Genomic and genetic variation in E2F transcription factor 1 in men with nonobstructive azoospermia

Capsule:
E2F1 gene dosage changes were identified in 7.3% of nonobstructive azoospermic men but rarely occur in the general population, suggesting a role for E2F1 in male fertility.

Authors:
Carolina J. Jorgez, Ph.D., Nathan Wilken, B.S., Josephine B. Addai, B.S., Justin Newberg, Ph.D., Hima V. Vangapandu, M.S., Alexander W. Pastuszak, M.D., Ph.D., Sarmistha Mukherjee, Ph.D., Jill A. Rosenfeld, M.S., Larry I. Lipshultz, M.D., Dolores J. Lamb, Ph.D.

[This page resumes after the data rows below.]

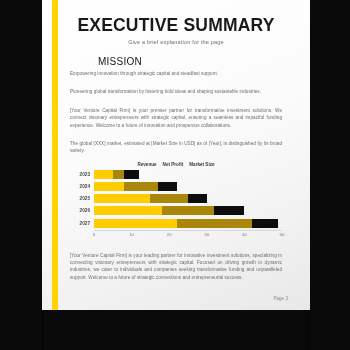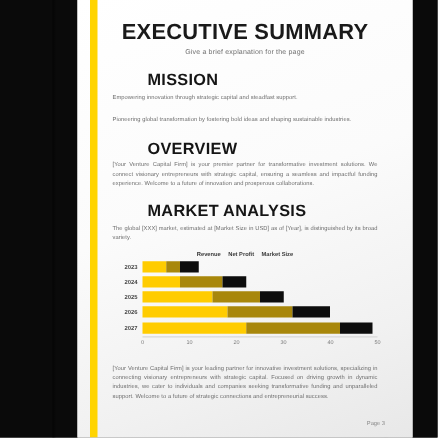"EXECUTIVE SUMMARY" .page { height: 350px -> 310px; margin-left: 20px -> none }
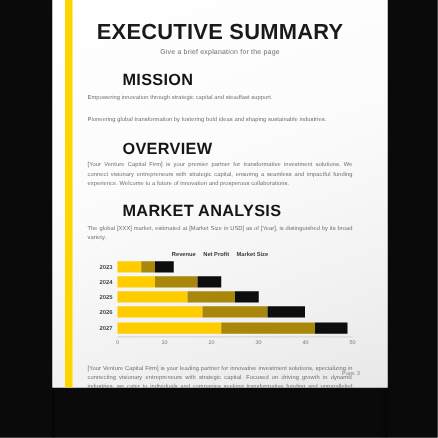"MISSION" .section-head { font-size: 13px -> 10px; font-weight: bold -> normal }
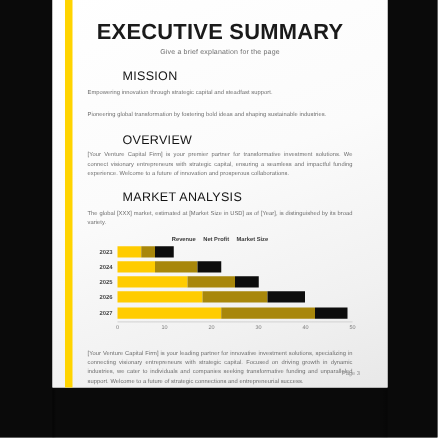"OVERVIEW" div.section-head { html: <div>OVERVIEW</div> -> none }
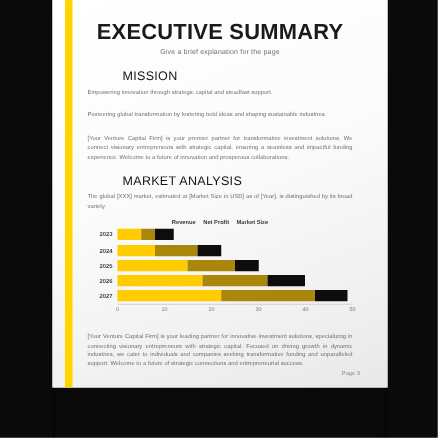"MARKET ANALYSIS" div.section-head { html: <div>MARKET ANALYSIS</div> -> none }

Volume 103, Issue 1, Pages 44-52

Abstract:

Objective:
To identify gene dosage changes associated with nonobstructive azoospermia (NOA) using array comparative genomic hybridization (aCGH).

Design:
Prospective study.

Setting:
Medical school.

Patient(s):
One hundred ten men with NOA and 78 fertile controls.

Intervention(s):
None.

Main Outcome Measure(s):
The study has four distinct analytic components: aCGH, a molecular karyotype that detects copy number variations (CNVs); Taqman CNV assays to validate CNVs; mutation identification by Sanger sequencing; and histological analyses of testicular tissues.

Result(s):
A microduplication at 20q11.22 encompassing E2F transcription factor-1 (E2F1) was identified in one of eight men with NOA analyzed using aCGH. CNVs were confirmed and in an additional 102 men with NOA screened using Taqman CNV assays, for a total of 110 NOA men analyzed for CNVs in E2F1. Eight of 110 (7.3%) NOA men had microduplications or microdeletions of E2F1 that were absent in fertile controls.

Conclusion(s):
E2F1 microduplications or microdeletions are present in men with NOA (7.3%). Duplications or deletions of E2F1 occur very rarely in the general population (0.011%), but E2F1 gene dosage changes, previously reported only in cancers, are present in a subset of NOA men. These results recapitulate the infertility phenotype seen in mice lacking or overexpressing E2f1.

  • Dolores J Lamb, Ph.D.

    Thank you both for these comments- unfortunately at least to date we have no evidence that E2F1 CNVs are predictive of sperm MicroTESE retrieval outcomes. The incidence of E2F1 CNVs are about as common as Y chromosome micro deletions and this knowledge aids in understanding the etiology of the spermatogenic failure. The mouse models of these defects suggest that gains or losses in E2F1 can affect normal function of other organ systems. I think the prognostic information is valuable and there is no doubt that diagnostic tests will be developed in the near future.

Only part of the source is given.